Purkersdorf

Erstellt am 08. Februar 2018, 05:29

von Marlene Trenker

WIPUR blickt auf ein erfolgreiches Geschäftsjahr zurück. Geschäftsführer blickt auf ein erfolgreiches Geschäftsjahr zurück. Nächstes Projekt ist Neubau des Wienerwaldbades.

Bürgermeister Karl Schlögl (M.), Werner Prochaska (l.) und Ernst Grossmann berichteten über die Tätigkeiten der WIPUR.  |  NOEN, Trenker

Wenn man im Büro der WIPUR (Wirtschaftsbetriebe der Stadt Purkersdorf GmbH) drei strahlenden Herren gegenüber sitzt, dann ist das meist gleichbedeutend mit guten Nachrichten. Und tatsächlich: „Das Geschäftsjahr 2016/2017 war sehr erfolgreich. Wir haben einen Jahresgewinn von fast 350.000 Euro erwirtschaftet“, sagen Geschäftsführer Werner Prochaska, der Vorsitzende des Aufsichtsrates Ernst Grossmann und Bürgermeister Karl Schlögl.

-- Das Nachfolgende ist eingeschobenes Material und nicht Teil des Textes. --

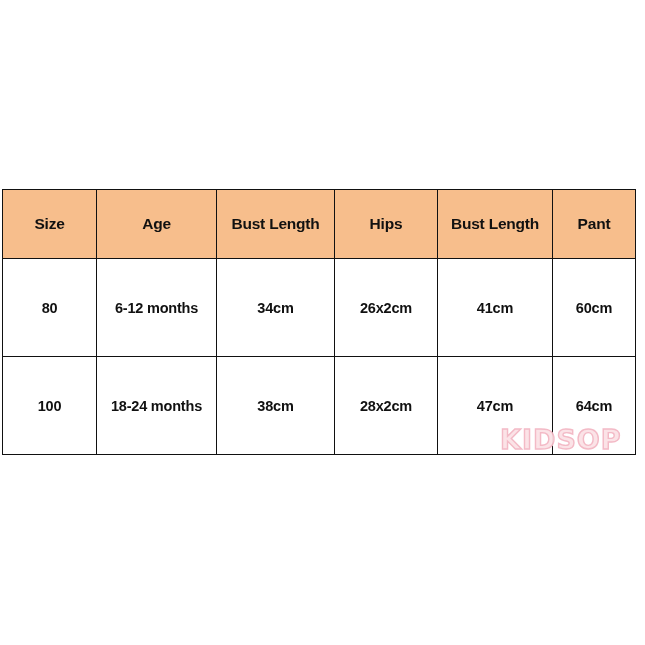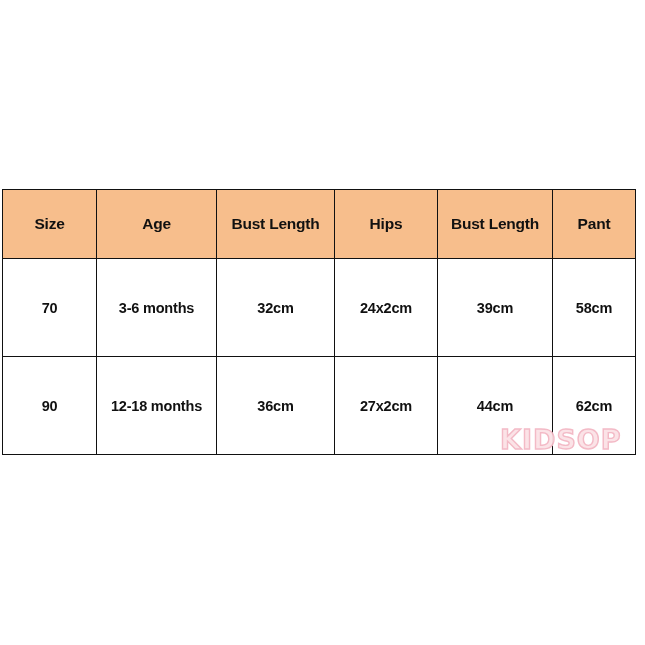"70" tr { html: <tr> <td>70</td> <td>3-6 months</td> <td>32cm</td> <td>24x2cm</td> <td>39cm</td> <td>58cm</td> </tr> -> none }
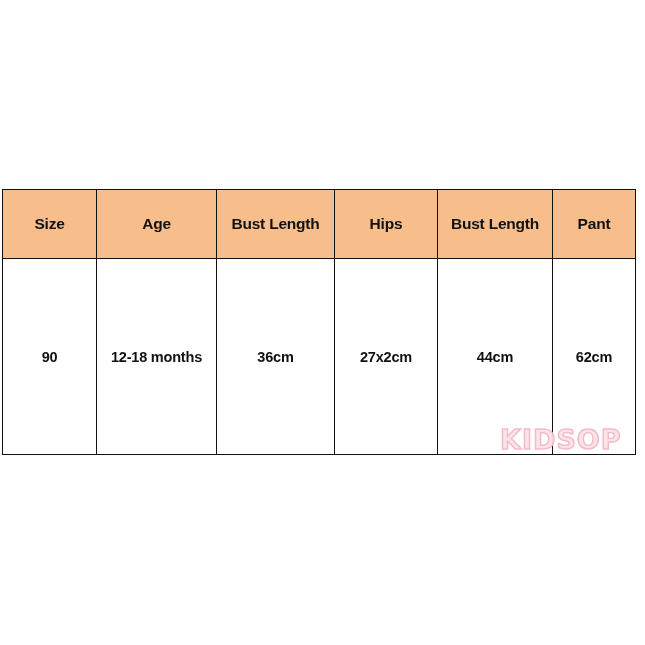"80" tr { html: none -> <tr> <td>80</td> <td>6-12 months</td> <td>34cm</td> <td>26x2cm</td> <td>41cm</td> <td>60cm</td> </tr> }
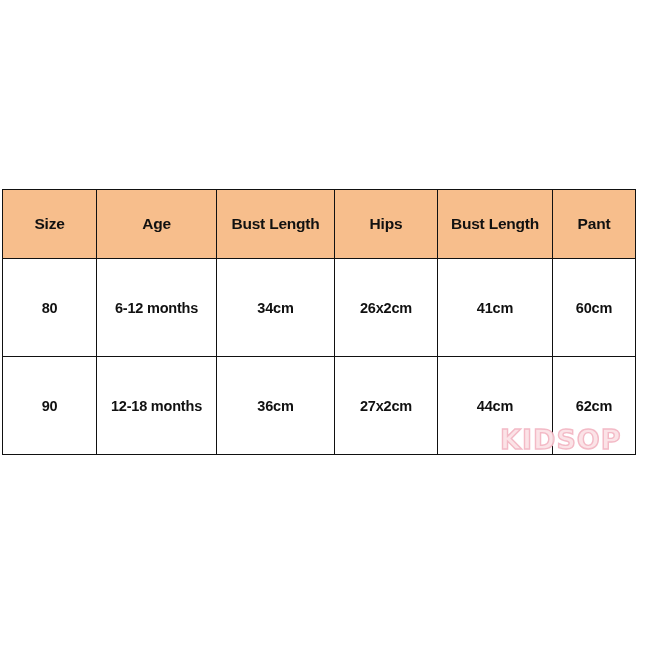"90" tr { html: <tr> <td>90</td> <td>12-18 months</td> <td>36cm</td> <td>27x2cm</td> <td>44cm</td> <td>62cm</td> </tr> -> none }
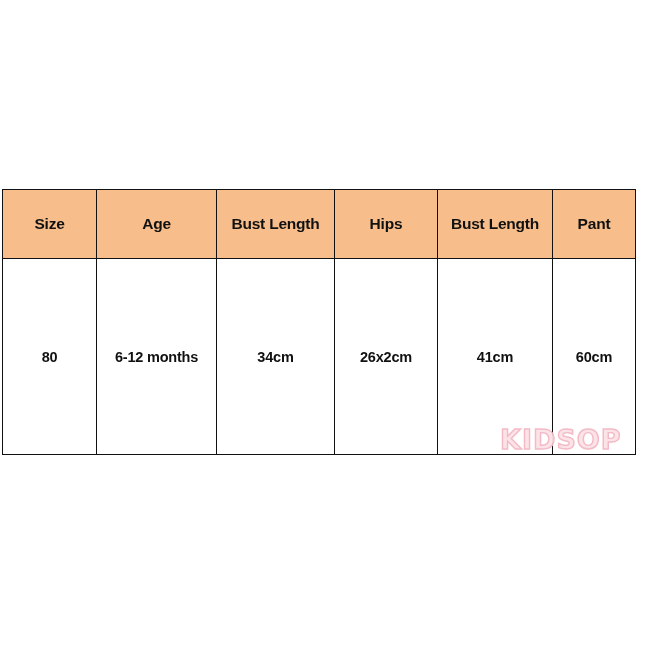"100" tr { html: none -> <tr> <td>100</td> <td>18-24 months</td> <td>38cm</td> <td>28x2cm</td> <td>47cm</td> <td>64cm</td> </tr> }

Das gute Geschäftsjahr zeige sich auch darin, dass ein Darlehen getilgt wurde, das noch über 20 Jahre Laufzeit gehabt hätte. „Das macht man nur, wenn man gut gewirtschaftet hat“, ist Ernst Grossmann zufrieden. Die Purkersdorfer können die Arbeit an vollendeten Bauprojekten messen.

Dies ist 2017 beispielsweise mit der Fertigstellung des Kindergartens in der Bad Säckingenstraße geschehen. Die WIPUR blickt aber auch selbstbewusst in die Zukunft. 2018 stehen einige neue Projekte an. „Das wohl größte sind die Hochbauten für das Wienerwaldbad. Im Frühjahr gibt es dazu eine Ausschreibung“, erklärte Geschäftsführer Werner Prochaska. Baubeginn ist nach der Badesaison, die Fertigstellung soll vor der Eröffnung 2019 erfolgen.

Schulstandort soll verbessert werden

Weitere Objekte sind ein Sanierungskonzept für den Stadtsaal und eine Verbesserung des Schulstandortes Purkersdorf. „Wir wollen den Hort von drei auf einen Standort zusammenführen“, sagte Schlögl. Es geht auch um die Schaffung von zusätzlichen Räumlichkeiten. Konkret gibt es Ausbauüberlegungen des Bildungsstandortes Schwarzhubergasse/Alois Mayer-Gasse.

Auch eine Erweiterung des Aufgabenbereiches ist sowohl für WIPUR als auch die Stadtgemeinde denkbar. „Wir würden gerne den Bereich Wasser-Müll-Kanal für die Gemeinde übernehmen“, so Grossmann. Karl Schlögl könnte sich hingegen eher die Parkraumüberwachung für die WIPUR vorstellen.

„Die Schulden sind rückläufig, das Vermögen steigt, ich freue mich schon auf eine Gewinnausschüttung an die Stadtgemeinde“, meint Karl Schlögl mit einem Augenzwinkern.